Il presidente ucraino, Volodymyr Zelensky, ha affermato che esiste una correlazione diretta tra le basi nel Golfo sorvegliate da satelliti russi e gli attacchi contro le installazioni iraniane, suggerendo un’influenza russa che aumenta i rischi per la sicurezza regionale. I russi, in un contesto di invasione, sembrano preferire inviare droni all’Iran piuttosto che utilizzarli contro le città ucraine, considerando tale mossa come un investimento per colpire obiettivi americani nel Golfo.

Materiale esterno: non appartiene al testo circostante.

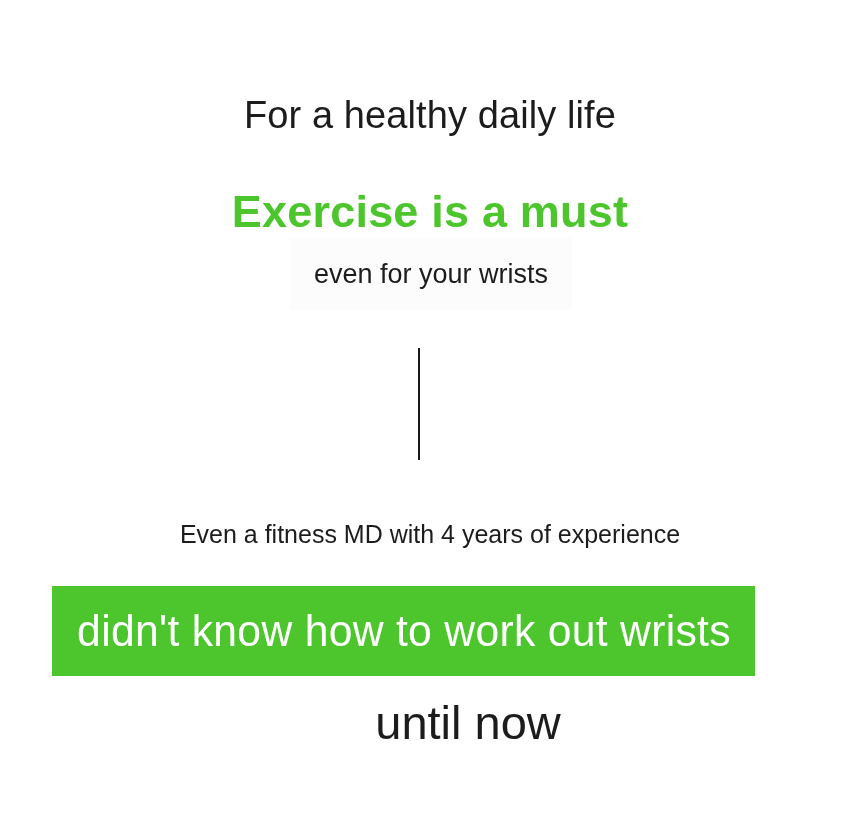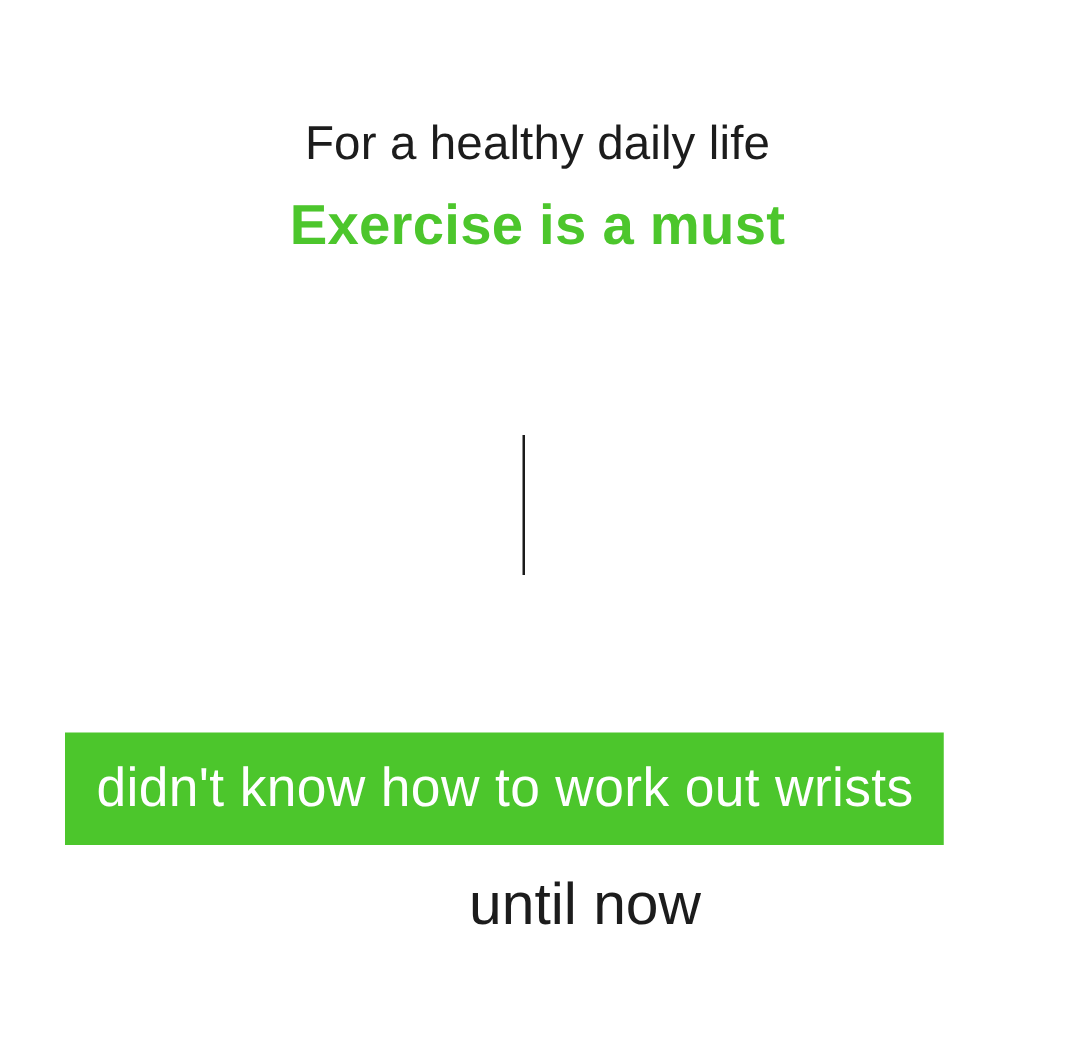--- a/index.html
+++ b/index.html
@@ -42,7 +42,7 @@
   .headline-accent {
     position: absolute;
     left: 0;
-    top: 152px;
+    top: 184px;
     width: 860px;
     text-align: center;
     font-family: "Liberation Sans", sans-serif;

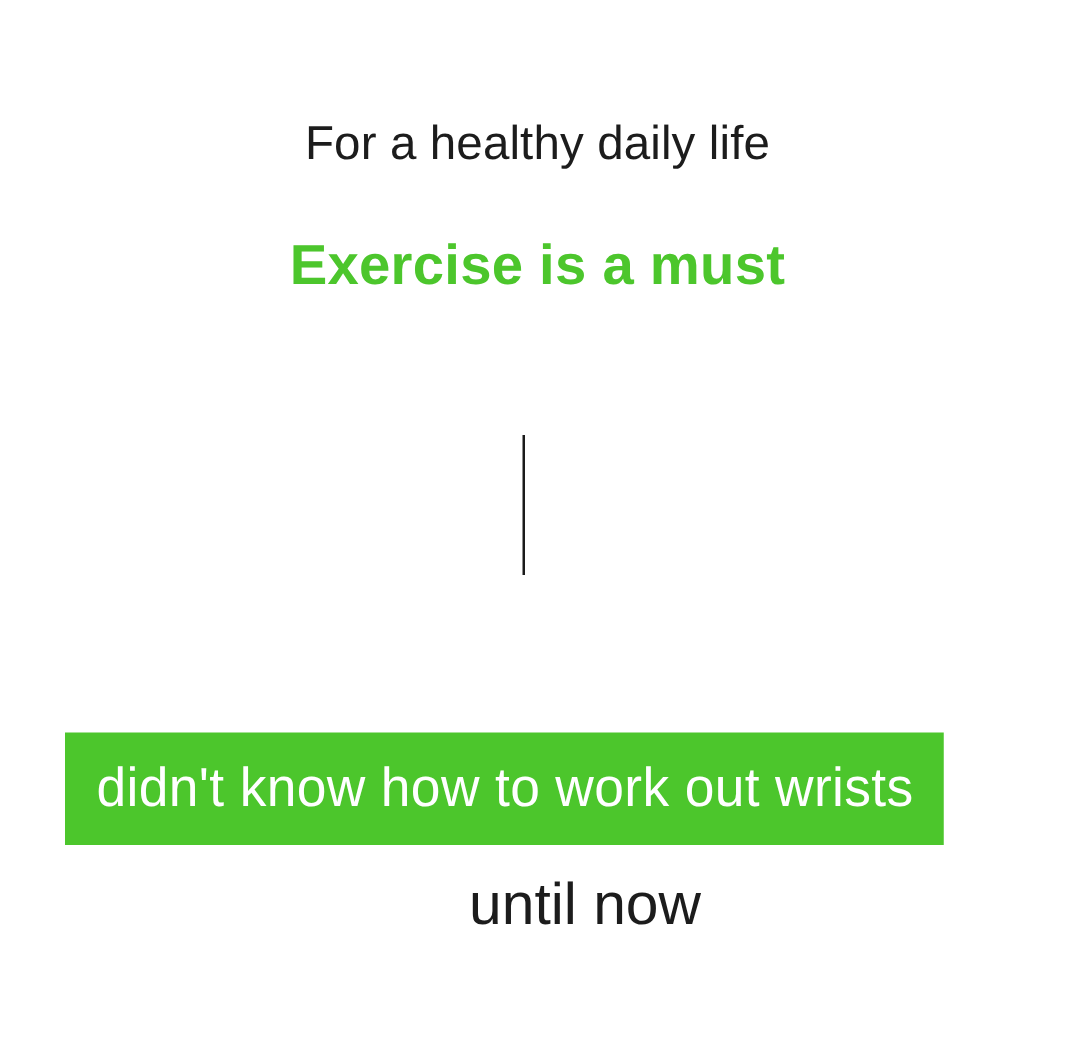--- a/index.html
+++ b/index.html
@@ -151,6 +151,9 @@
 
   <div class="headline-accent">Exercise is a must</div>
 
+  <div class="subhead-panel">
+    <span class="subhead-text">even for your wrists</span>
+  </div>
 
   <div class="divider-rule"></div>
 

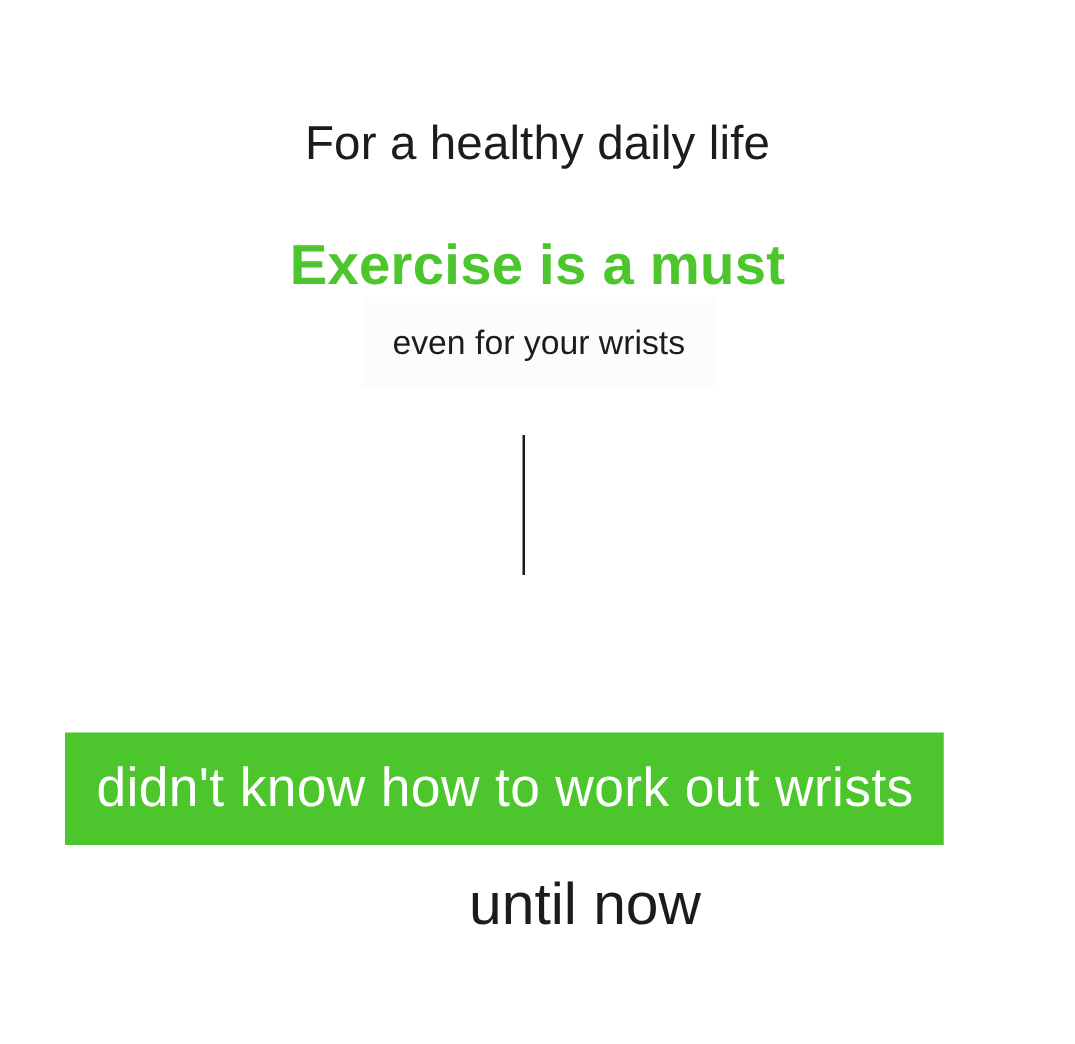--- a/index.html
+++ b/index.html
@@ -157,6 +157,7 @@
 
   <div class="divider-rule"></div>
 
+  <div class="body-line">Even a fitness MD with 4 years of experience</div>
 
   <div class="banner">
     <span class="banner-text">didn't know how to work out wrists</span>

La Russia, essendo uno dei maggiori esportatori di petrolio e gas, potrebbe trarre benefici da un’estensione del conflitto in Medio Oriente, con il potenziale aumento dei prezzi del petrolio legato alla crisi. Il blocco dello stretto di Hormuz da parte dell’Iran ha un impatto diretto sulle esportazioni di petrolio, permettendo alla Russia di ottenere maggiore guadagno economico e di reinvestire nella sua guerra contro l’Ucraina.
Le forze ucraine, malgrado gli attacchi russi incuranti nel Donbas e in altre aree, continuano a resistere. Tuttavia, l’aumento dei prezzi dell’energia potrebbe rafforzare ulteriormente le operazioni russe. La Russia ha inoltre recentemente ottenuto la sospensione di alcune sanzioni statunitensi sul petrolio, un risultato mai raggiunto in precedenza.
In un contesto di crescente tensione, c’è il rischio che gli Stati Uniti attacchino le infrastrutture iraniane, portando a ulteriori ripercussioni sui mercati energetici globali. Negli attacchi recenti, droni e missili iraniani hanno colpito la base aerea Prince Sultan in Arabia Saudita, segnando un escalation notevole dei conflitti e dimostrando la vulnerabilità delle forze americane nel Golfo.
Mentre la Russia supporta l’Iran, l’Ucraina sta intensificando il suo supporto ai paesi del Golfo, inviando esperti specializzati nella difesa contro i droni. La recenti missioni diplomatiche di Zelensky nel Golfo mirano a costruire alleanze strategiche per contrastare la minaccia iraniana. I paesi arabi, anche se dipendenti dalla tecnologia statunitense, fronteggiano difficoltà nella protezione dai droni iraniani, poiché il costo e la scarsità delle loro scorte di missili intercettori mettono a rischio la loro sicurezza.
In questo contesto, l’Ucraina potrebbe utilizzare la sua esperienza nella guerra contro i droni per guadagnare finanziamenti dai paesi del Golfo, oltre a chiedere l’assegnazione di missili intercettori per affrontare i missili russi. L’accordo delineato da Zelensky punta a ottimizzare l’uso delle risorse per fronteggiare le minacce comuni di Iran e Russia.
Infine, l’Ucraina intensifica le operazioni contro le raffinerie russe e i porti sul Baltico, per limitare i guadagni di Mosca derivanti dalla crisi energetica attuale.